What you will do: Give an exact copy of the line that has "[57,293,237,309] Rasperry Pi." and of every line below it, through the last, with nothing else.
%%
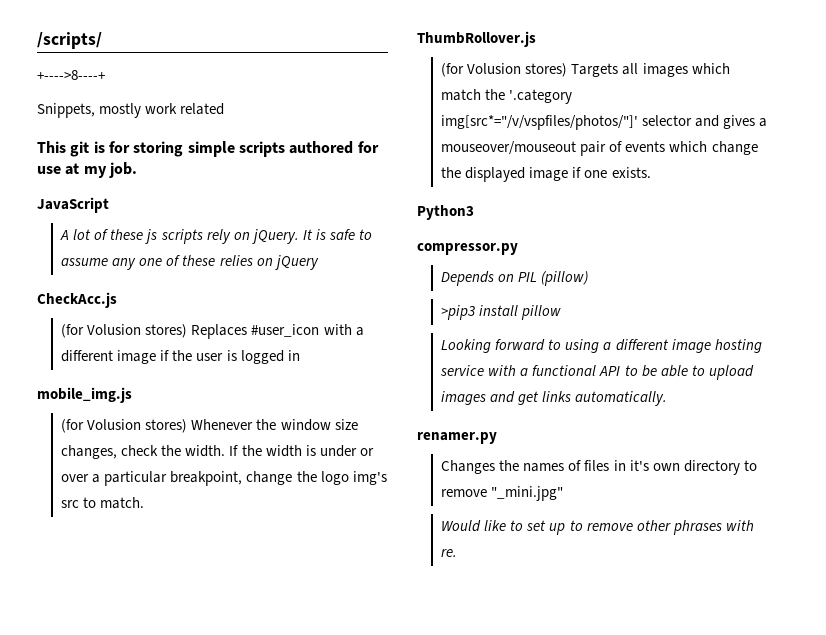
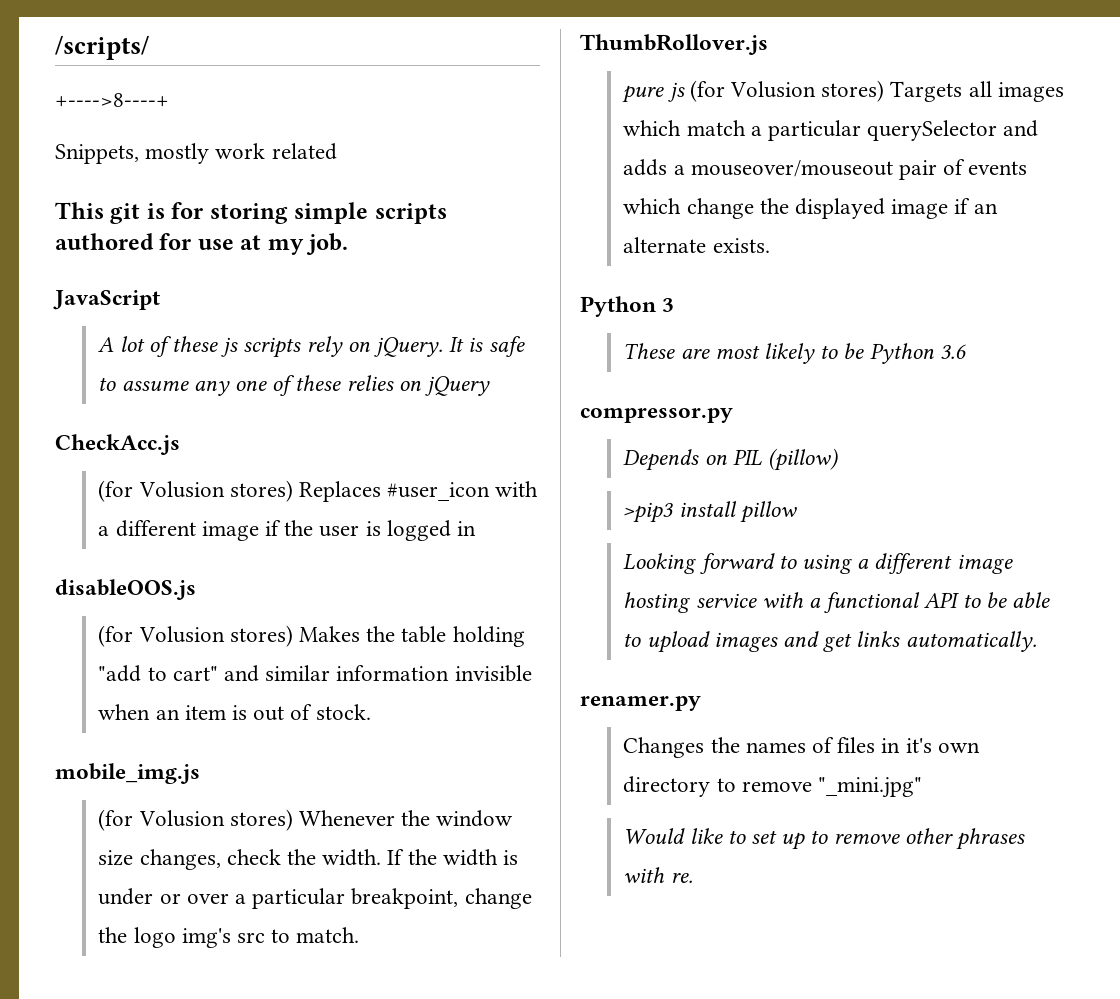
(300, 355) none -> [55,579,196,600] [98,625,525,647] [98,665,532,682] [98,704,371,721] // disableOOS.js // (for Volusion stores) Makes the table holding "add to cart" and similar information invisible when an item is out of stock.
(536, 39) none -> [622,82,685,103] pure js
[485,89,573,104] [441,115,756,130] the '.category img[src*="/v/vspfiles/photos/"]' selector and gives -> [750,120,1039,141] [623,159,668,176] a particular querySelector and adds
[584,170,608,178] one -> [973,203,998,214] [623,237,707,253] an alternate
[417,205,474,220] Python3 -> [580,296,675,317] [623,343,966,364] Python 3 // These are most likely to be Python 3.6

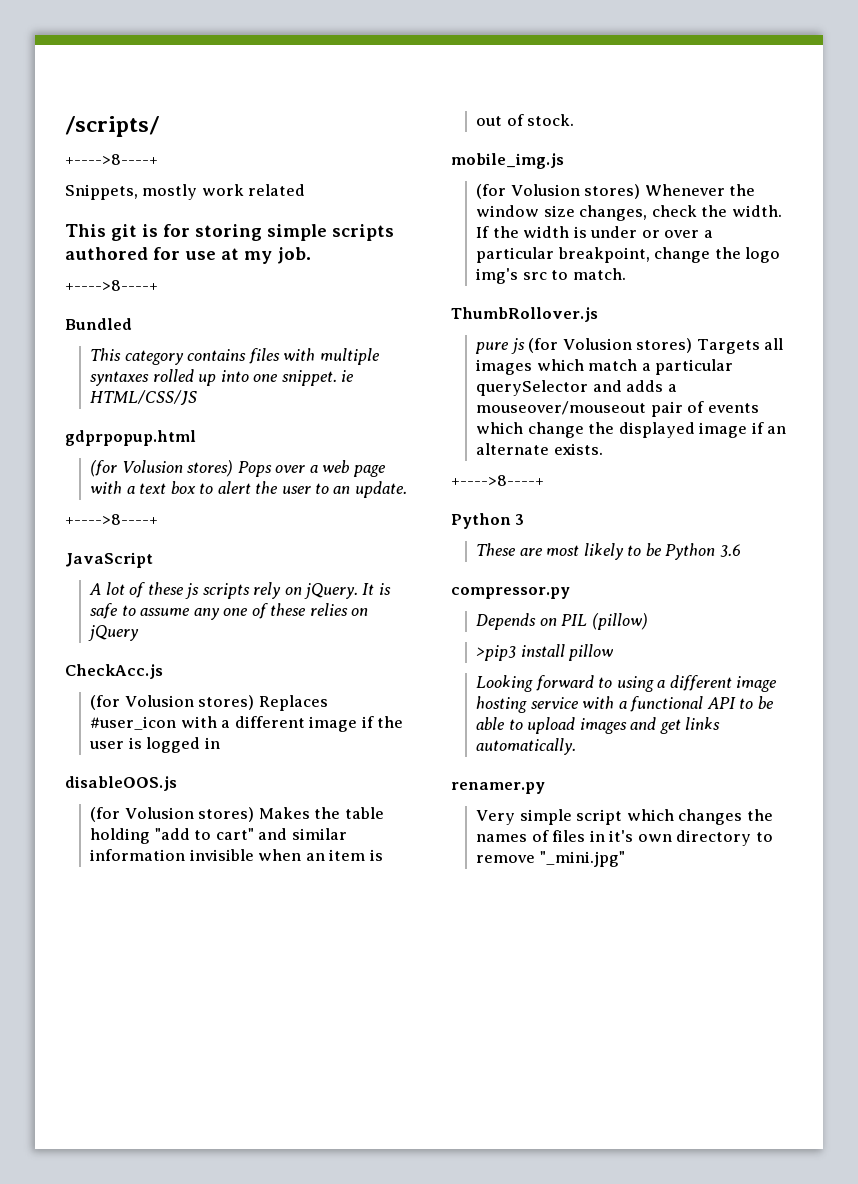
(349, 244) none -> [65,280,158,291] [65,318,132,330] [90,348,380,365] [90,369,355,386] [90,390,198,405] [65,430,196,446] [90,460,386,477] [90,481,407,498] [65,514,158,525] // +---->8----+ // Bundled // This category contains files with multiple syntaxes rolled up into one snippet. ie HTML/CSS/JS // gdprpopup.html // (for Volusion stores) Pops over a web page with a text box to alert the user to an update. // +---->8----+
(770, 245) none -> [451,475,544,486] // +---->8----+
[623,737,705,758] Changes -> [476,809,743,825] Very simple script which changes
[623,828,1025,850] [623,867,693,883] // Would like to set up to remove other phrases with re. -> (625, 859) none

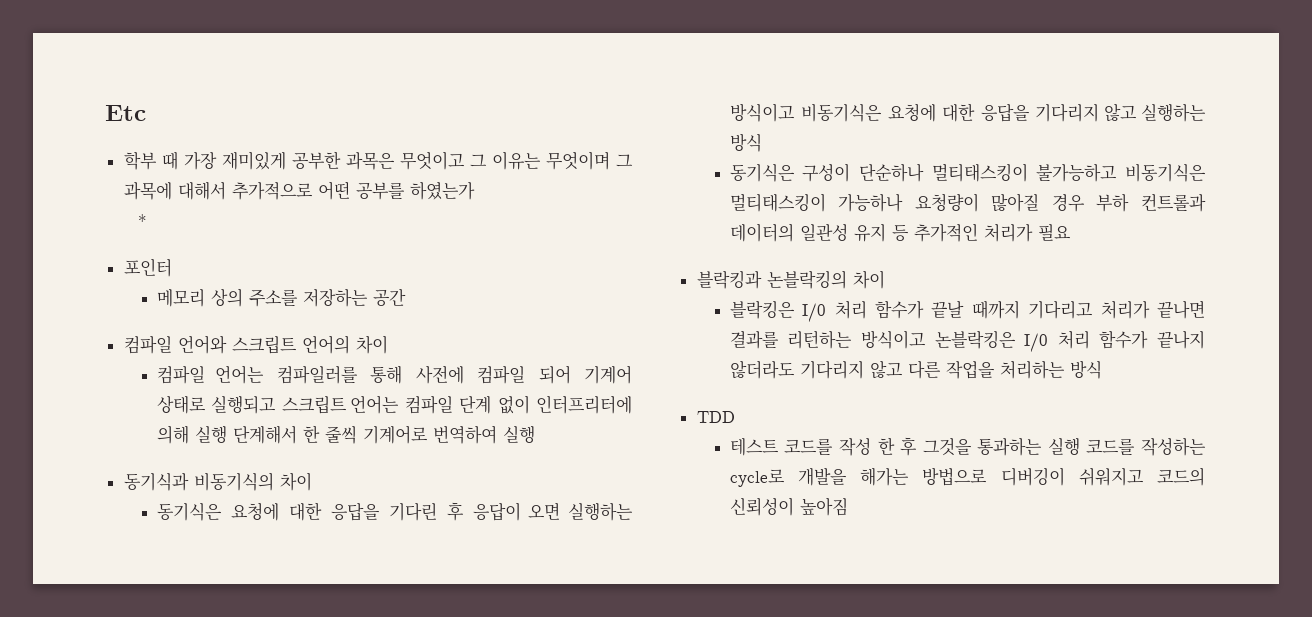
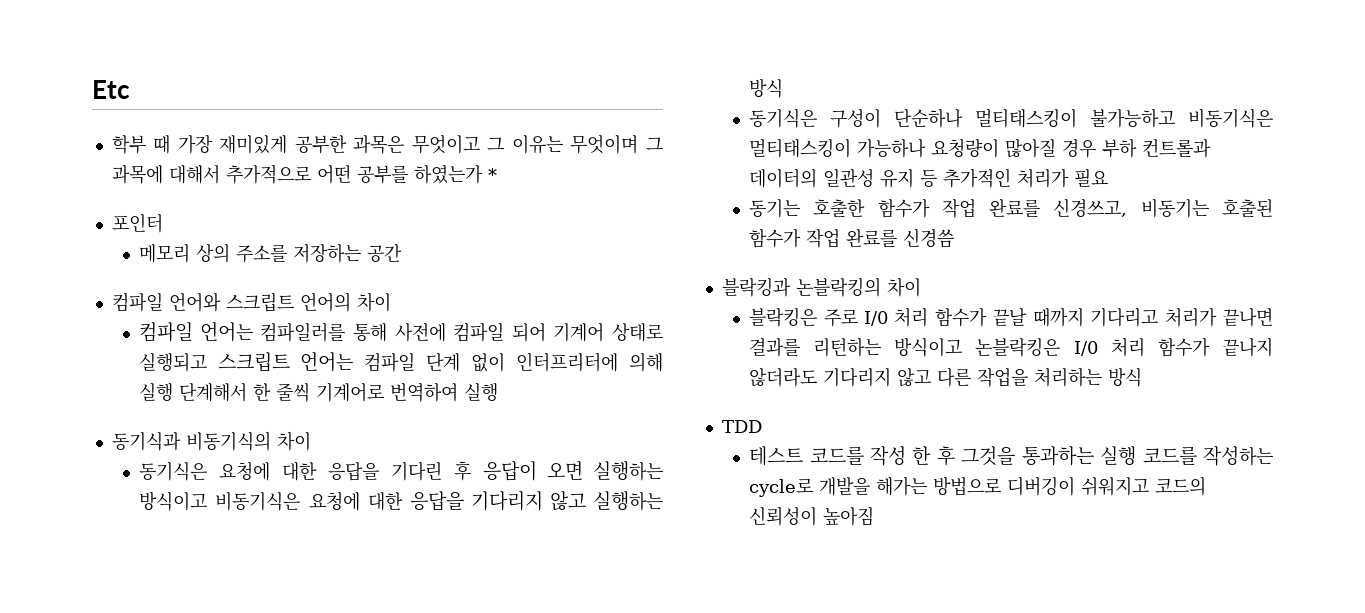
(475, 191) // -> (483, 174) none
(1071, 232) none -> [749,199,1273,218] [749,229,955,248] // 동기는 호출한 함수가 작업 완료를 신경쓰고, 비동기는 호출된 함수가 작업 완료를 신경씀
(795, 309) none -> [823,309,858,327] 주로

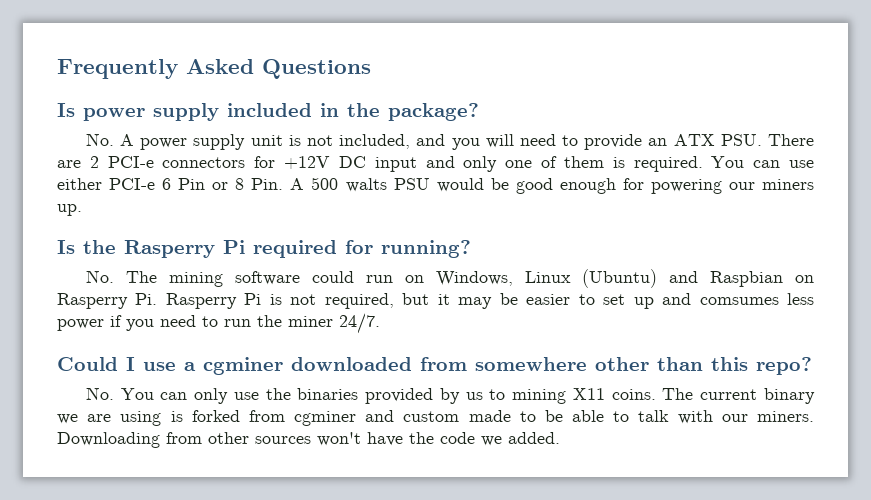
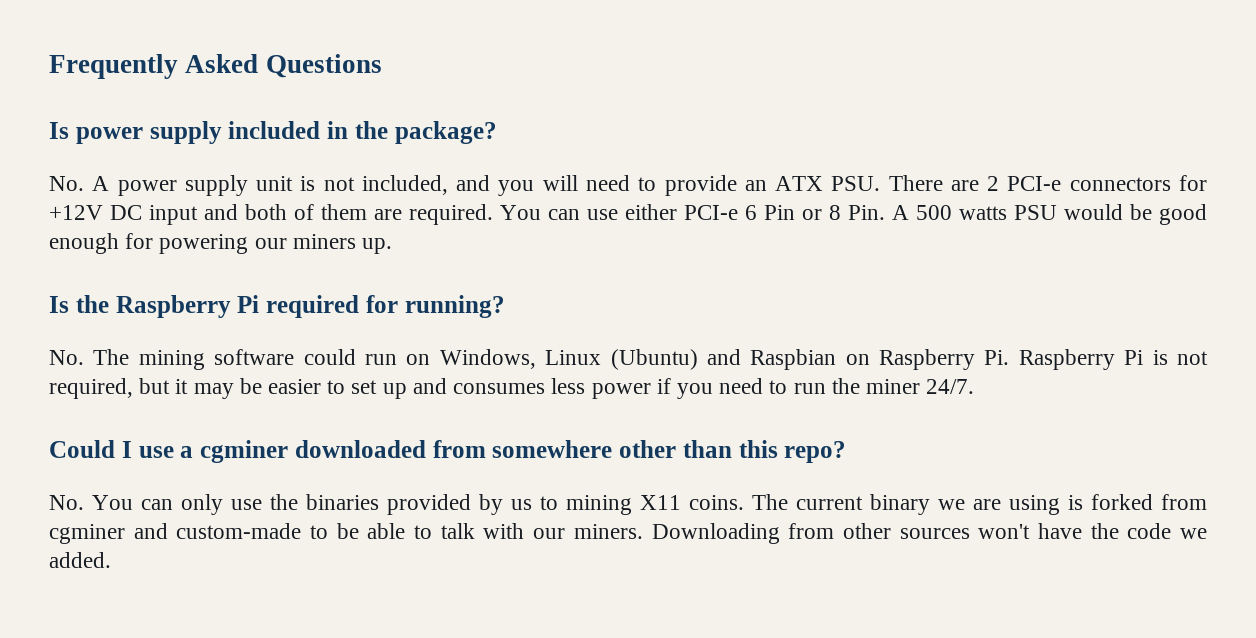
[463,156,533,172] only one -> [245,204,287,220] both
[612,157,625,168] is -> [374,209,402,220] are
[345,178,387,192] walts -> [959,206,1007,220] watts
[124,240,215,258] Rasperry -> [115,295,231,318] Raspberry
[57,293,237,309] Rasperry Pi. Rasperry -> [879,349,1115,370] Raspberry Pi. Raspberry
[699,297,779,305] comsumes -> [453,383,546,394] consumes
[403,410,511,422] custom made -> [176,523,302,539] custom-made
%%
Answer to this task:
[57,293,237,309] Rasperry Pi. Rasperry -> [879,349,1115,370] Raspberry Pi. Raspberry
[699,297,779,305] comsumes -> [453,383,546,394] consumes
[403,410,511,422] custom made -> [176,523,302,539] custom-made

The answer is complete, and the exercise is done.